İlahiyatçı-Yazar Dr. Yılmaz Arı, İzmir depreminde olduğu gibi yaşanan her olayı fırsat bilip Diyanet camiasına mensup görevlileri hedefine koyanların; haysiyet cellâtlığına soyunan kokuşmuş bir zihniyetin mahsulü ve toplumsal birlik ve beraberliğe karşıt tavır ve eylemler sergileyen, art niyetli kimseler olduğunu söyledi.
Diyanet camiasına saldıran zihniyetin haddini bilmez bir takım insanlar olduğunu ifade eden Arı, "Son zamanlarda, her fırsatta ve özellikle yapacak iş bulamadıkları zamanlarda, Türkiye’mizin göz bebeği olan Diyanet İşleri Başkanlığı camiamıza, sayın başkanımıza ve kurumun güzide personeline insafsızca ve pervasızca saldıran, haddini bilmez bir takım insanlar türedi. İzmir depreminde de benzer bir pervasızlık örneği görüldü." dedi.
"Her fırsatta sözü diyanet teşkilatı mensuplarına getirmelerinin temelinde; kokuşmuş dünya ve çürümüş düşünce yapılarının yansımaları olan menfur hezeyanları yatmaktadır"

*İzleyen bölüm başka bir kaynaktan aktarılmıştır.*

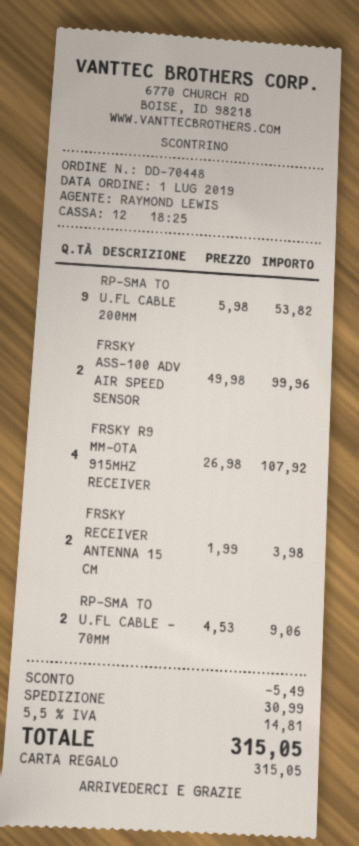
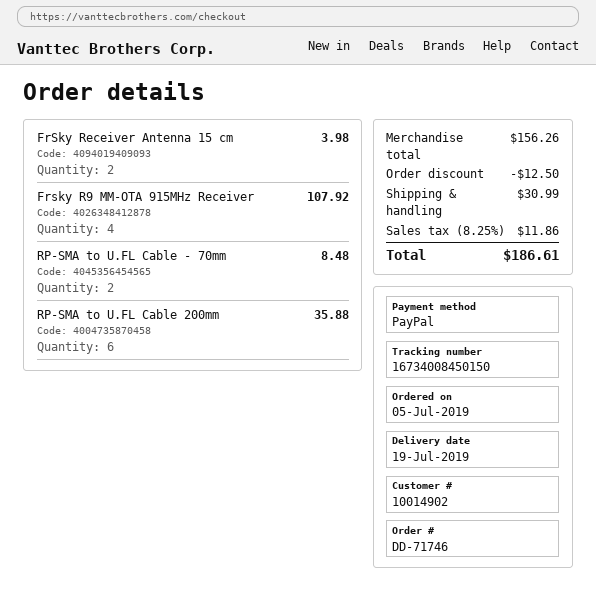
order number: DD-70448 -> DD-71746
order date: 2019-07-01 -> 2019-07-05
payment method: gift card -> PayPal
RP-SMA TO U.FL CABLE 200MM: 9 for 53.82 -> 6 for 35.88
FRSKY ASS-100 ADV AIR SPEED SENSOR: 2 for 99.96 -> none
RP-SMA TO U.FL CABLE - 70MM: 2 for 9.06 -> 2 for 8.48
discount: 5.49 -> 12.50
tax: 5.5% = 14.81 -> 8.25% = 11.86
total: 315.05 -> 186.61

Diyanet çalışanların bu tür insanlara karşı yalnız bırakılmayacağını dile getiren Arı, "O haddini bilmez kimselere diyoruz ki: Siz televizyon ekranları karşısında çayınızı yudumlayıp kek, pasta ve böreklerinizi tıkınarak; vefat eden, yaralı olan vatandaş sayılarını, izlediğiniz magazin programlarının reklam aralarında ancak takip edebiliyorken, kaç zamandır uyku bile uyumadan gecesini gündüzüne katıp bin bir sıkıntı içerisindeki depremzede insanımıza ulaşarak onların ihtiyaçlarını karşılamaya gayret eden, ayrıca civar şehirlerden yardım etmek üzere deprem alanına koşarak gelen ve orada görev alan konuk kurtarma ekiplerinin bile ihtiyaçlarını karşılamak için canla başla mücadele eden eli öpülesi diyanet personeli din gönüllülerimizi bu aziz millet, sizin pis dünyanızın karanlık gündemine meze yapmayacaktır. " ifadelerini kullandı.

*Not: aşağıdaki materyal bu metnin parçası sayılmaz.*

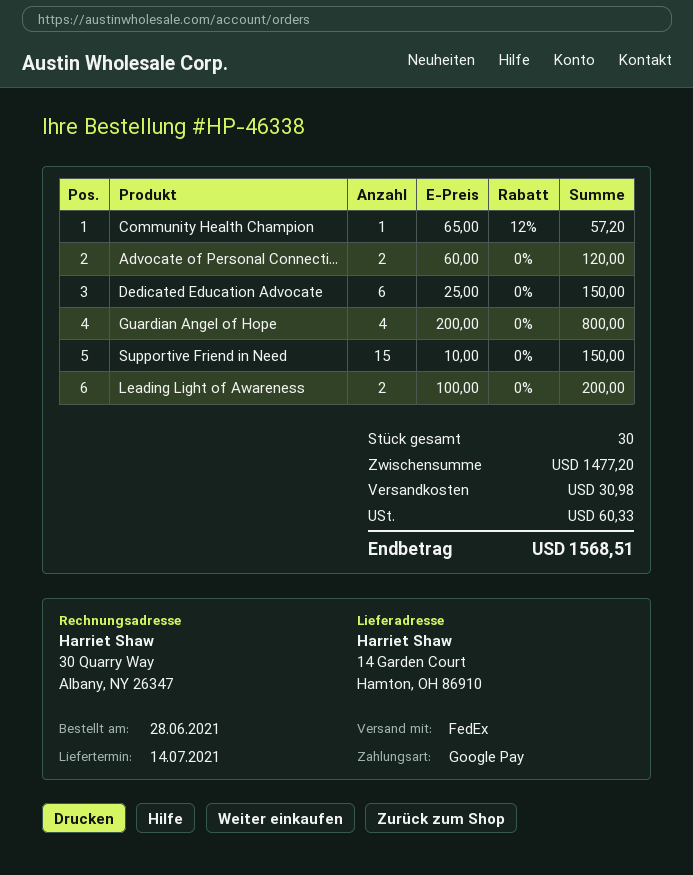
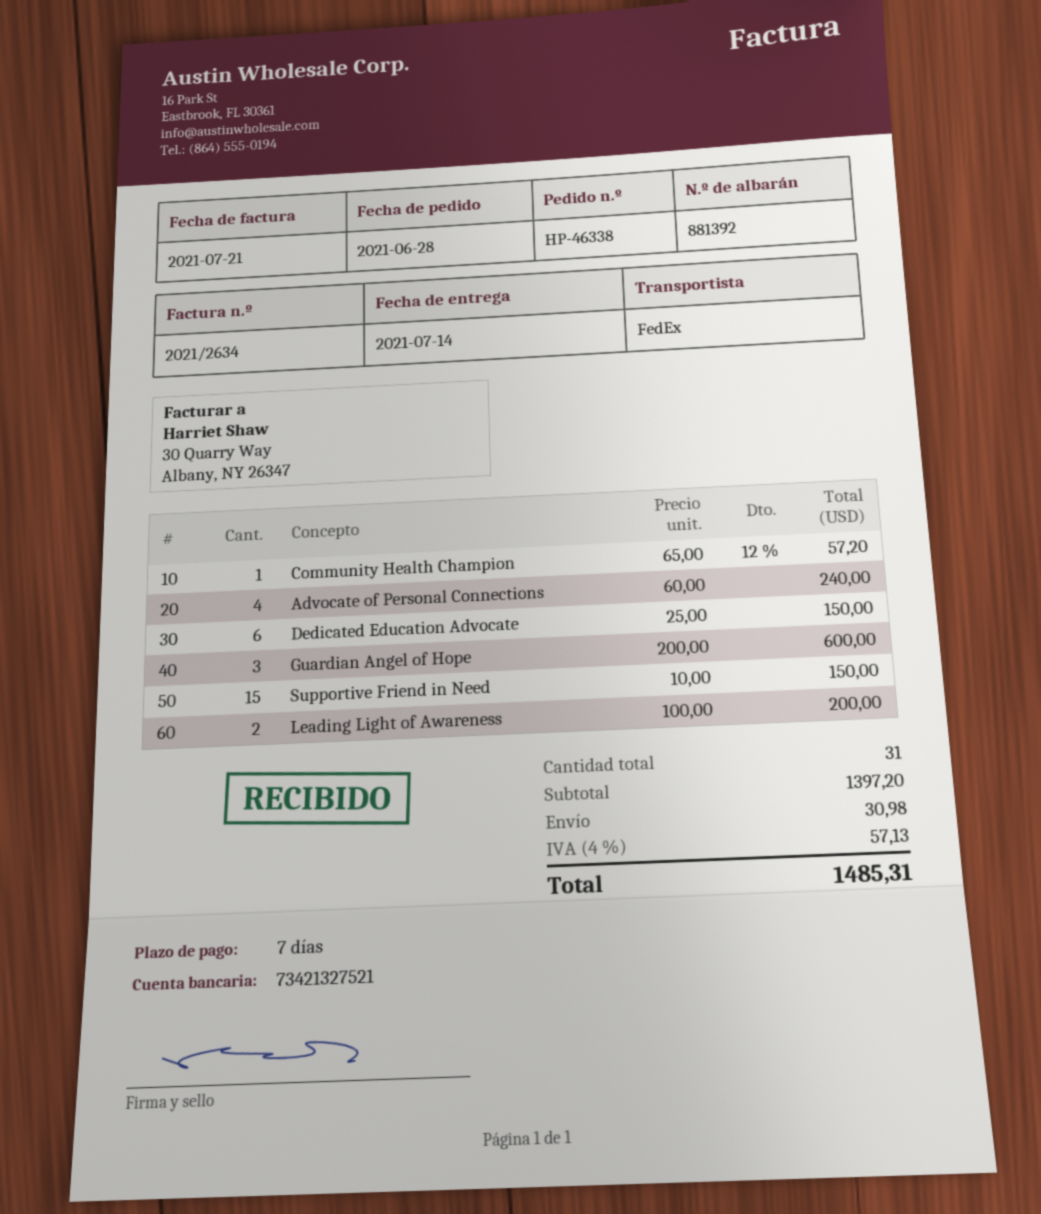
Advocate of Personal Connecti...: 2 x 60.00 = 120.00 -> 4 x 60.00 = 240.00
Guardian Angel of Hope: 4 x 200.00 = 800.00 -> 3 x 200.00 = 600.00
total quantity: 30 -> 31
subtotal: 1477.20 -> 1397.20
tax: 60.33 -> 57.13
total: 1568.51 -> 1485.31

Diyanet camiasını karalamanın kendilerine bir fayda sağlamayacağını belirten Arı, "Genelde dini değerlerle, özelde diyanet camiasıyla zoru olan bu kişilerin her fırsatta sözü diyanet teşkilatı mensuplarına getirmelerinin temelinde; kokuşmuş dünya ve çürümüş düşünce yapılarının yansımaları olan menfur hezeyanları yatmaktadır. Maalesef ülkemizde bulunan bu iflah olmaz, dini kurum ve değerlerle sorunlu olan kesim, en zor ve üzüntülü anlarda bile insanlıktan nasipleri yokmuşçasına; yaşanan her olayda sözü, Diyanetimize ve kurum mensuplarına gayr-ı ahlaki bir biçimde getirmeye kararlı gözükmektedir. Diyanet camiasına laf atmak, onları aşağılamaya çalışmak suretiyle (alçaldıklarının farkına varmayarak) yükseleceklerini ve bu saldırıların kendilerine bir şey kazandıracağını zannetmektedirler." şeklinde konuştu.
"İnsanımız bu gibi masum olmayan tavır ve davranış sergileyen kötü niyetlilere prim vermeyecek"

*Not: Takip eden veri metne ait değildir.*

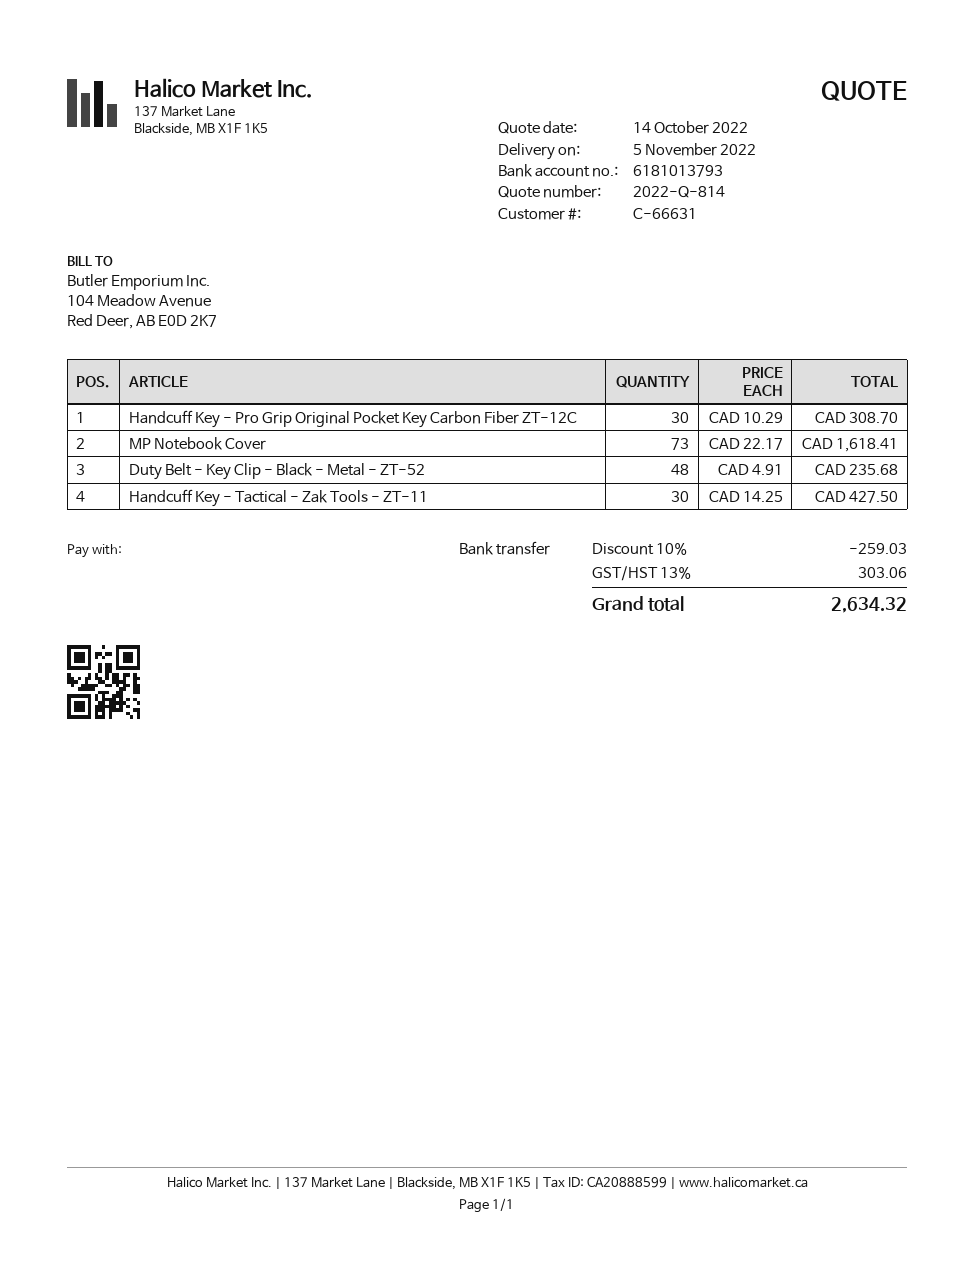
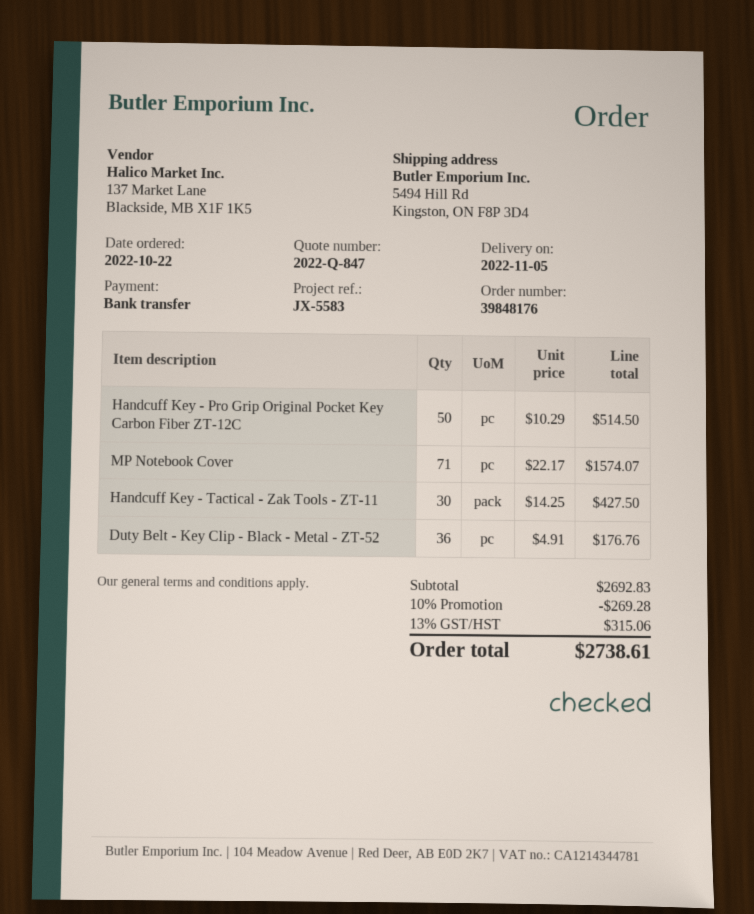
quote number: 2022-Q-814 -> 2022-Q-847
Handcuff Key - Pro Grip Original Pocket Key Carbon Fiber ZT-12C: 30 x 10.29 = 308.70 -> 50 x 10.29 = 514.50
MP Notebook Cover: 73 x 22.17 = 1618.41 -> 71 x 22.17 = 1574.07
Duty Belt - Key Clip - Black - Metal - ZT-52: 48 x 4.91 = 235.68 -> 36 x 4.91 = 176.76
discount: 10% = 259.03 -> 10% = 269.28
tax: 13% = 303.06 -> 13% = 315.06
total: 2634.32 -> 2738.61

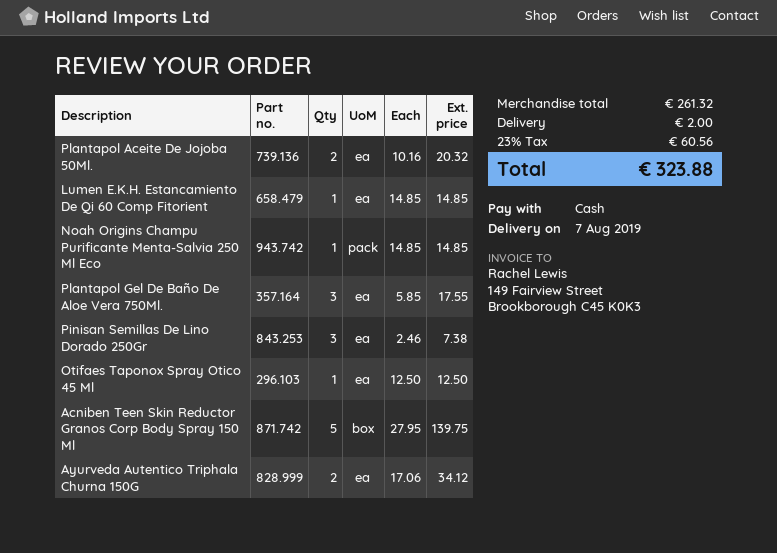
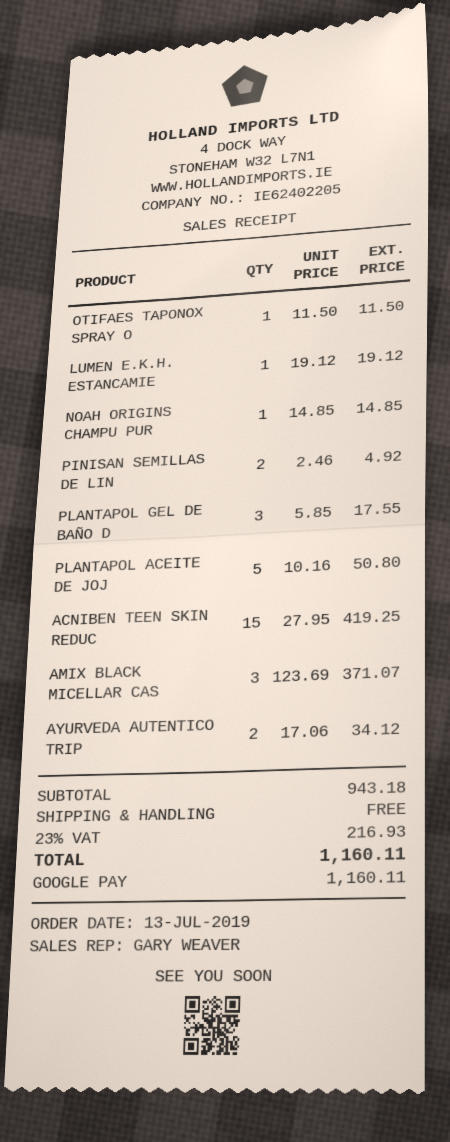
payment method: cash -> Google Pay
Plantapol Aceite De Jojoba 50Ml.: 2 x 10.16 = 20.32 -> 5 x 10.16 = 50.80
Lumen E.K.H. Estancamiento De Qi 60 Comp Fitorient: 1 x 14.85 = 14.85 -> 1 x 19.12 = 19.12
Pinisan Semillas De Lino Dorado 250Gr: 3 x 2.46 = 7.38 -> 2 x 2.46 = 4.92
Otifaes Taponox Spray Otico 45 Ml: 1 x 12.50 = 12.50 -> 1 x 11.50 = 11.50
Acniben Teen Skin Reductor Granos Corp Body Spray 150 Ml: 5 x 27.95 = 139.75 -> 15 x 27.95 = 419.25
AMIX BLACK MICELLAR CAS: none -> 3 x 123.69 = 371.07
subtotal: 261.32 -> 943.18
shipping: 2.00 -> 0.00
tax: 23% = 60.56 -> 23% = 216.93
total: 323.88 -> 1160.11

Ülkenin zor durumdan geçtiği günlerde insanları ayrıştırmanın kimseye fayda sağlamayacağını vurgulayan Arı, "Deprem, sel, baskın, terör saldırısı vb. musibetler karşısında birlik ve beraberlik içerisinde olmamız gereken her türlü insani durumda; insanlarımız arasında ayrıştırma meydana getirecek türlü yollar arayan bu sefil ve sefih güruhun farkındayız. İnsanımız bu gibi masum olmayan tavır ve davranış sergileyen kötü niyetli insanlara prim vermeyecek kadar erdemlidir. Bu vesile ile İzmir'de yaşanan deprem felaketinde hayatlarını kaybeden vatandaşlarımıza Allah’tan rahmet, yaralı olanlara acil şifalar dilerken; kendilerine tevdi edilen her türlü vazifede tereddüt göstermeden koşuşturan tüm Diyanet camiasındaki eli öpülesi din gönüllüsü hocalarımıza teşekkür ile esenlikler diliyorum. Sizler bu ülkenin hayat damarısınız. Kötü ahlak ve niyetli bu tür insanlara kulak asmadan gönlünüzdeki güzellikleri insanımızla paylaşmaya devam ediniz. İyi ki varsınız." dedi.